Ignorance is defined (Merriam-Webster.com) as lack of knowledge, education, or awareness.  In contrast, the definition of stupid (Merriam-Webster.com) is having or showing a lack of ability to learn and understand things.  The fine line between being ignorant and stupid is the ability to learn.

Taking that one step further, in research done by Michael Lombardo and Robert Eichinger they identified one competency common to all people that became successful leaders – learning agility.  It is defined as the ability and willingness to learn from experience, and subsequently apply that learning to perform successfully under new or first-time conditions.  People with this quality fail, but don’t normally fail multiple times on the same issue and find a way to apply learning from the past to new situations so they can find success.

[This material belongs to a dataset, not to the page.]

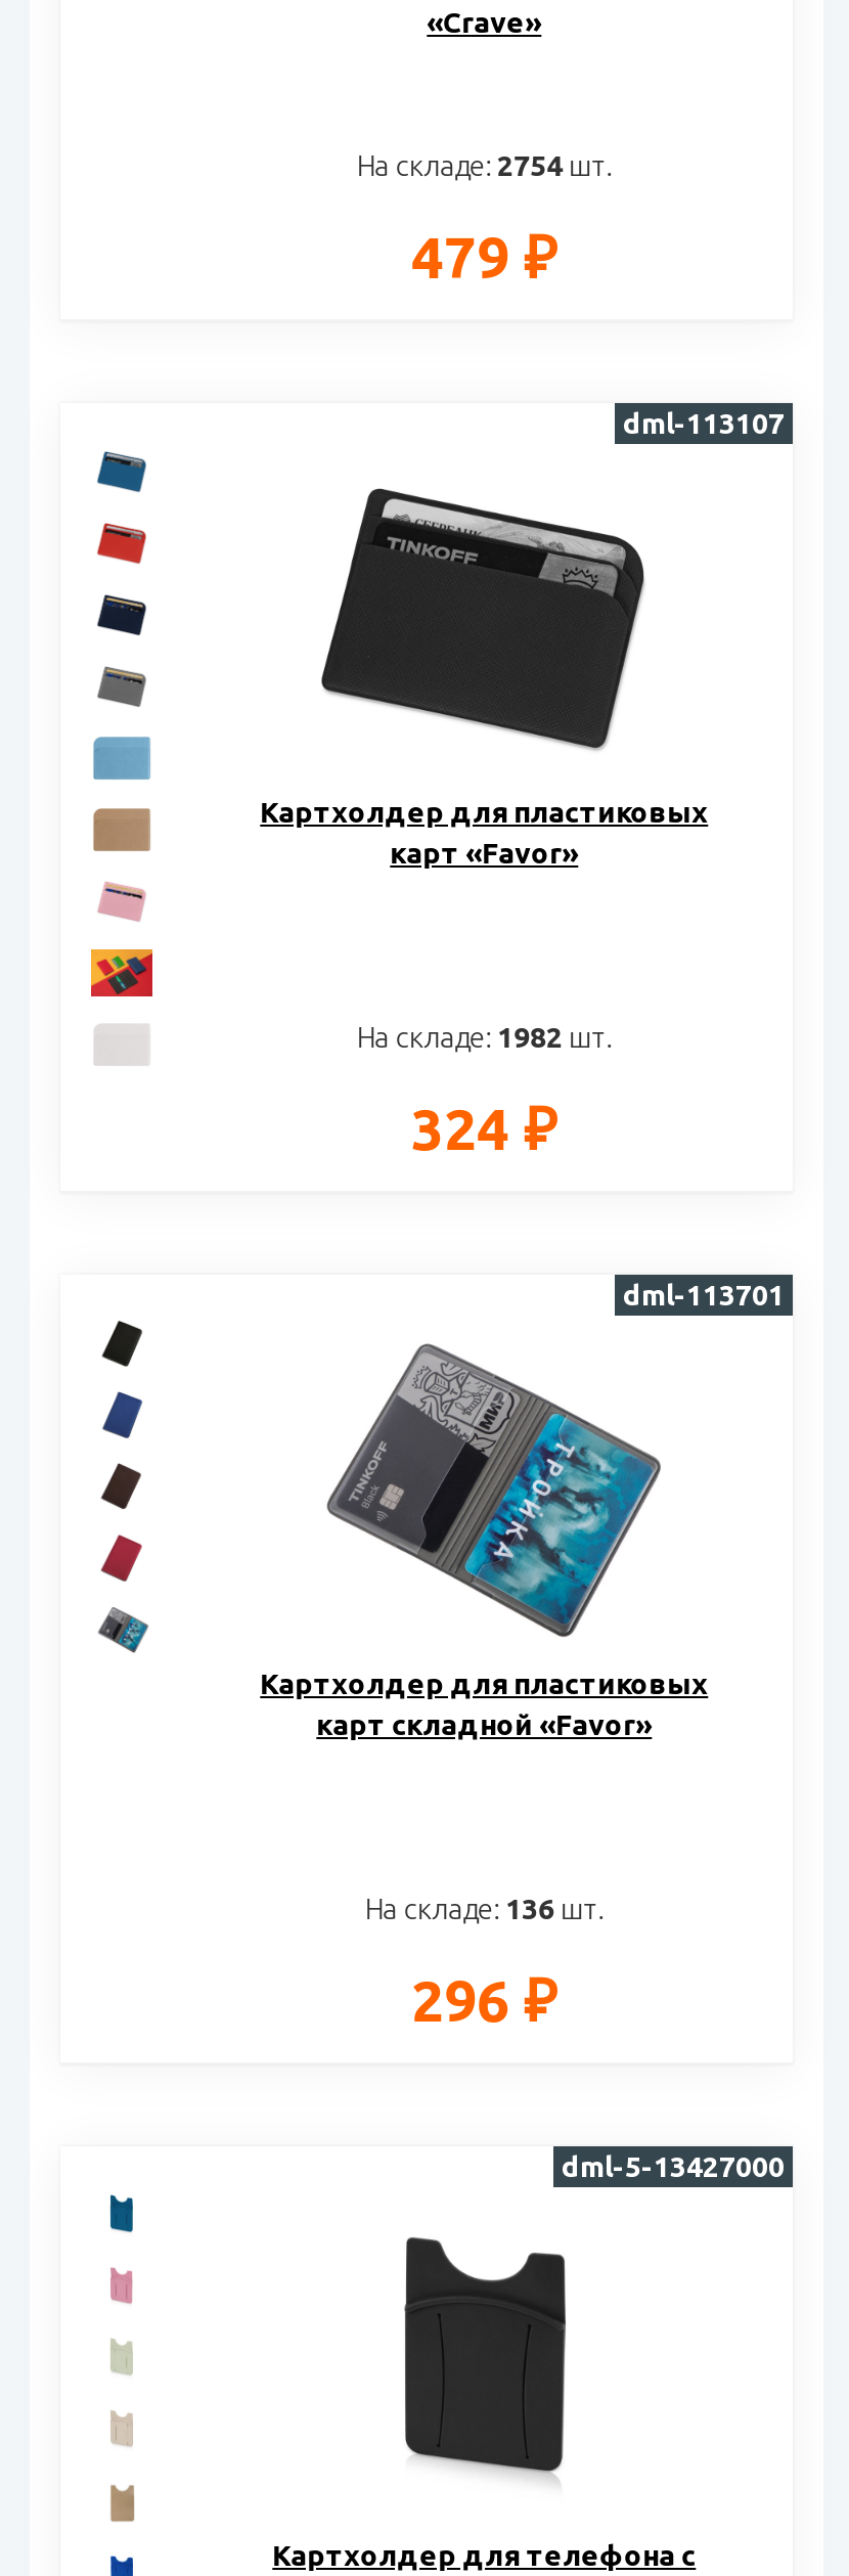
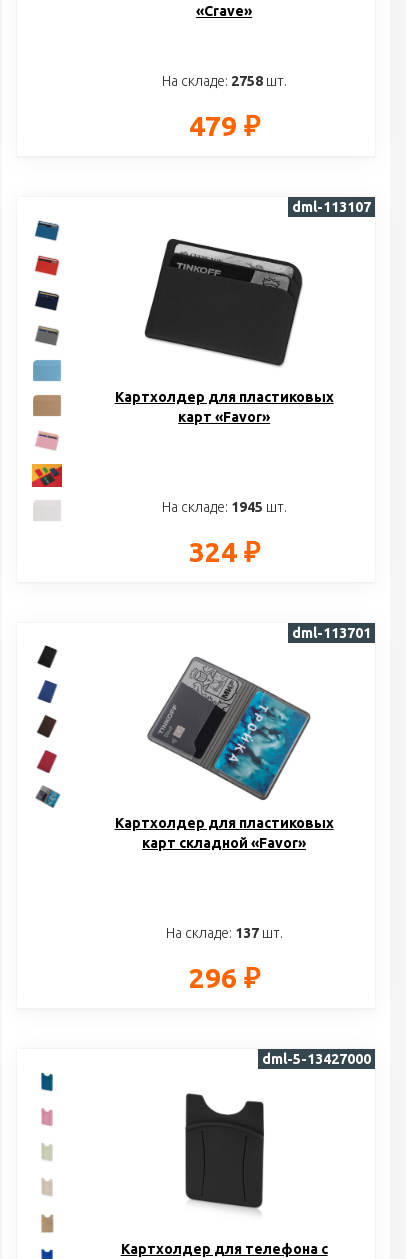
[356,149,612,182] На складе: 2754 шт. -> [162,73,287,89] На складе: 2758 шт.
[356,1021,612,1054] На складе: 1982 шт. -> [162,499,287,515] На складе: 1945 шт.
[365,1893,604,1925] На складе: 136 шт. -> [166,925,283,941] На складе: 137 шт.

I also recognize that some lack the ability to learn certain things, and yet I have dozens of examples from clients who work with people with disabilities or special needs that have seen learning happen because they raised their expectations of those individuals and stopped treating them like the labels that had been put on them were permanent.

There is not test for learning agility, but there are some practices that allow people to share their capacity and willingness to learn.  You know my mantra – Great conversations start with a question.  When we have honest conversations that lead to thoughtful actions, the outcome is improved performance.  That is learning agility in action.   Here are some questions that test for it:

For yourself:

  • What do I want to learn this year?
  • What did I learn this past week / month / year?   Did I do it  the easy way (someone helped me) or the hard way?

For individuals:

In One-on-One:

  • What were recent successes and failures?
  • What do you need to learn faster?  What support do you need?

In Performance Conversation:

  • What did you do well this past year?
  • What could you do better?
  • What do you need to learn?

In the end, there is no difference to a leader from those who don’t have the ability and those who do not want to demonstrate the ability.  All organizations have these individuals, and hopefully do not have too many of them.  The latter reason is the most prevalent from my experience.

Sometimes I wonder if removing labels from our politically correct society soften feedback to the point that it is hard to hear.  Maybe we should use the words ignorant and stupid more to help people see their options more clearly.  People with learning agility will see the challenge in the direct feedback.  People without it will be offended – at least we would know who is who.